Coreference resolution, the process of determining what a referring expression (a pronoun or a noun phrase) refers to in discourse, is a critical aspect of natural language understanding. However, the development of computational models for coreference resolution in low-resource languages, such as the Dravidian (and more broadly all South Asian) languages, still remains a significant challenge due to the scarcity of annotated corpora in these languages.
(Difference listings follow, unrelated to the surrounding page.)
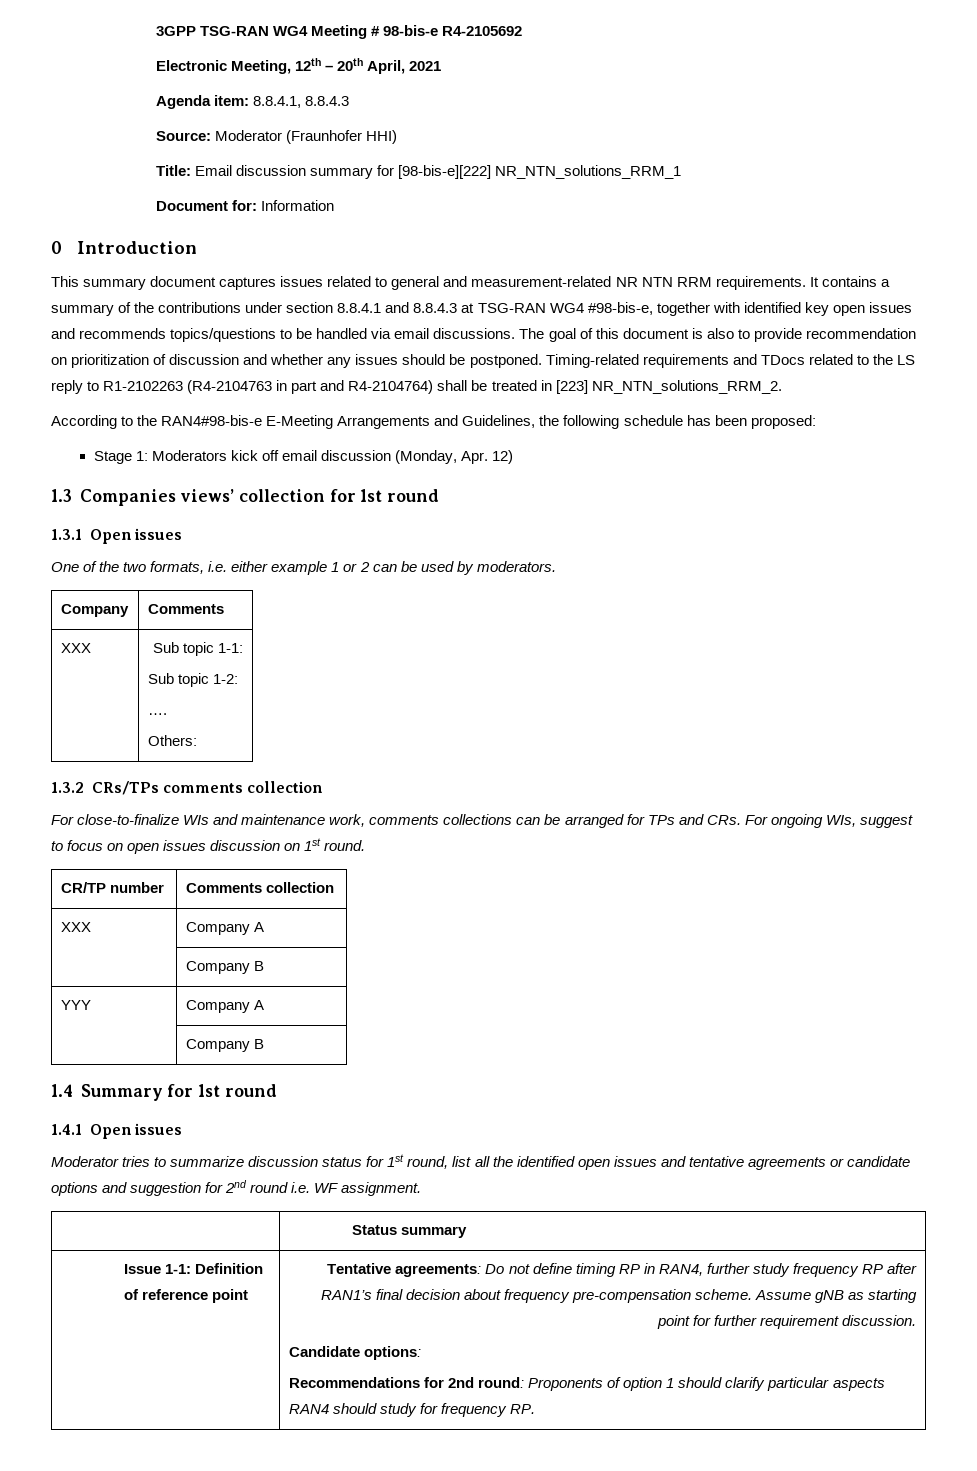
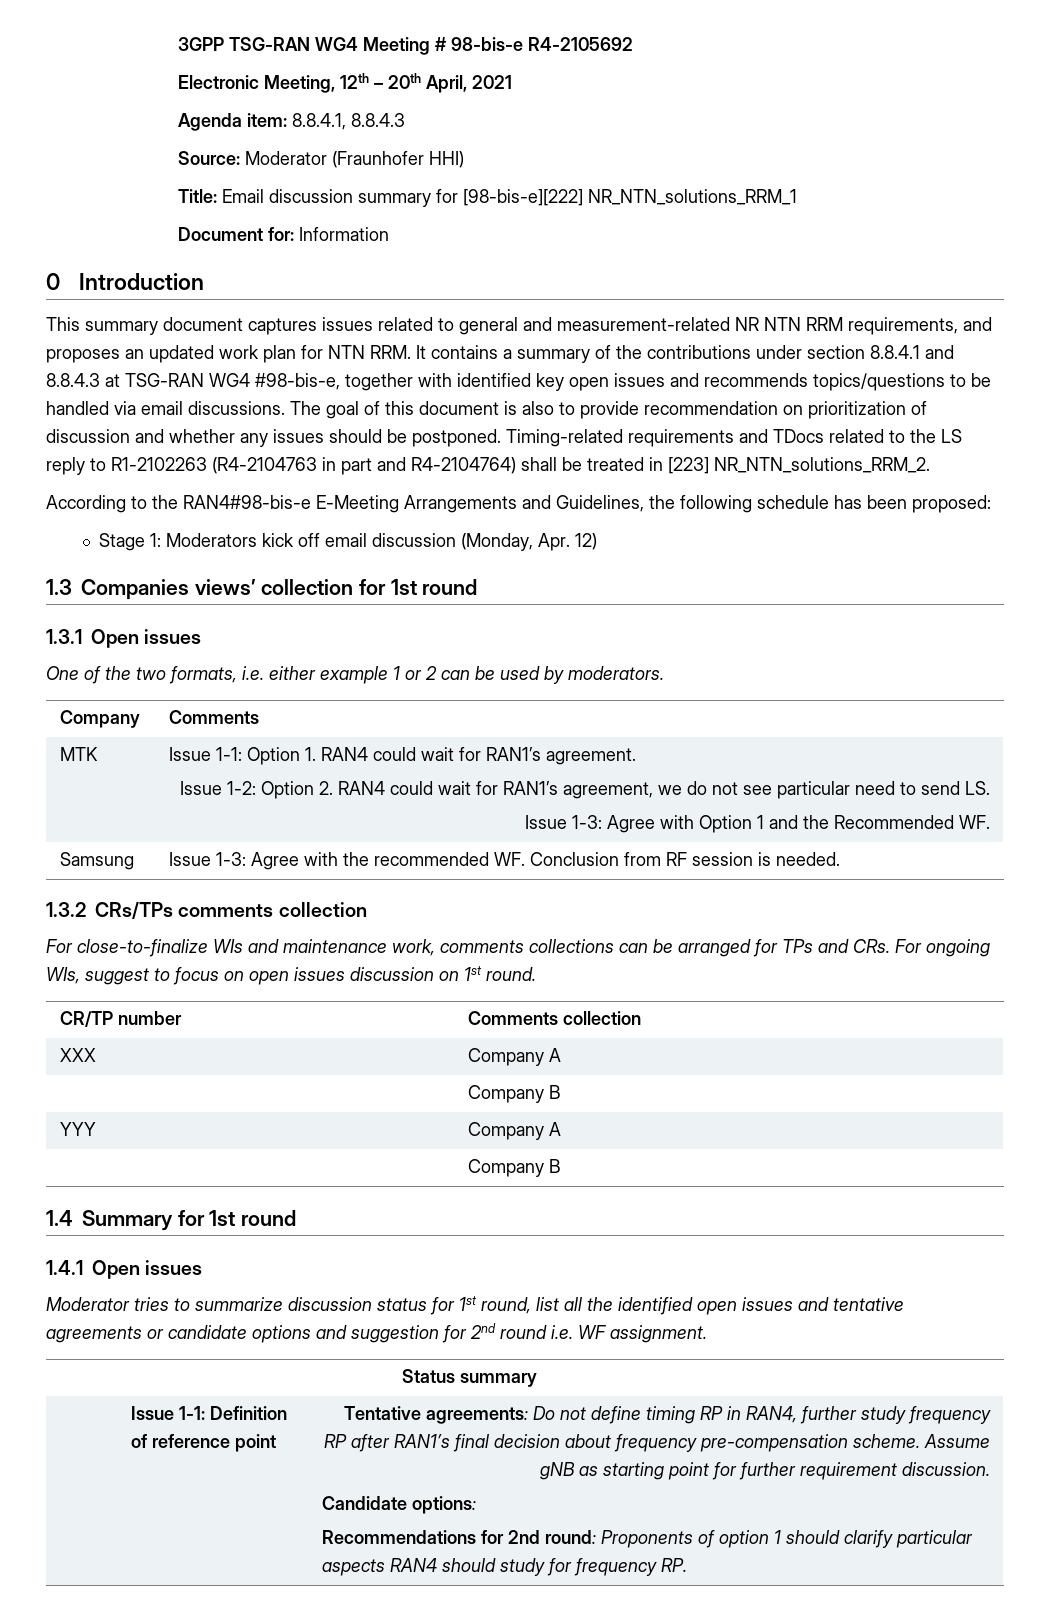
- This summary document captures issues related to general and measurement-related NR NTN RRM requirements. It contains a summary of the contributions under section 8.8.4.1 and 8.8.4.3 at TSG-RAN WG4 #98-bis-e, together with identified key open issues and recommends topics/questions to be handled via email discussions.
+ This summary document captures issues related to general and measurement-related NR NTN RRM requirements, and proposes an updated work plan for NTN RRM. It contains a summary of the contributions under section 8.8.4.1 and 8.8.4.3 at TSG-RAN WG4 #98-bis-e, together with identified key open issues and recommends topics/questions to be handled via email discussions.
- XXX | Sub topic 1-1:
- Sub topic 1-2:
- ….
- Others:
+ MTK | Issue 1-1: Option 1. RAN4 could wait for RAN1’s agreement.
+ Issue 1-2: Option 2. RAN4 could wait for RAN1’s agreement, we do not see particular need to send LS.
+ Issue 1-3: Agree with Option 1 and the Recommended WF.
+ Samsung | Issue 1-3: Agree with the recommended WF. Conclusion from RF session is needed.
To address this data scarcity, we adopt a pipeline that translates the English GAP dataset into various South Asian languages, creating a multi-lingual coreference dataset mGAP. Our research aims to leverage this dataset and develop two novel models, namely the joint embedding model and the cross attention model for coreference resolution with Dravidian languages in mind. We also demonstrate that cross-attention captures pronoun-candidate relations better leading to improved coreference resolution. We also harness the similarity across South Asian languages via transfer learning in order to use high resource languages to learn coreference for low resource languages.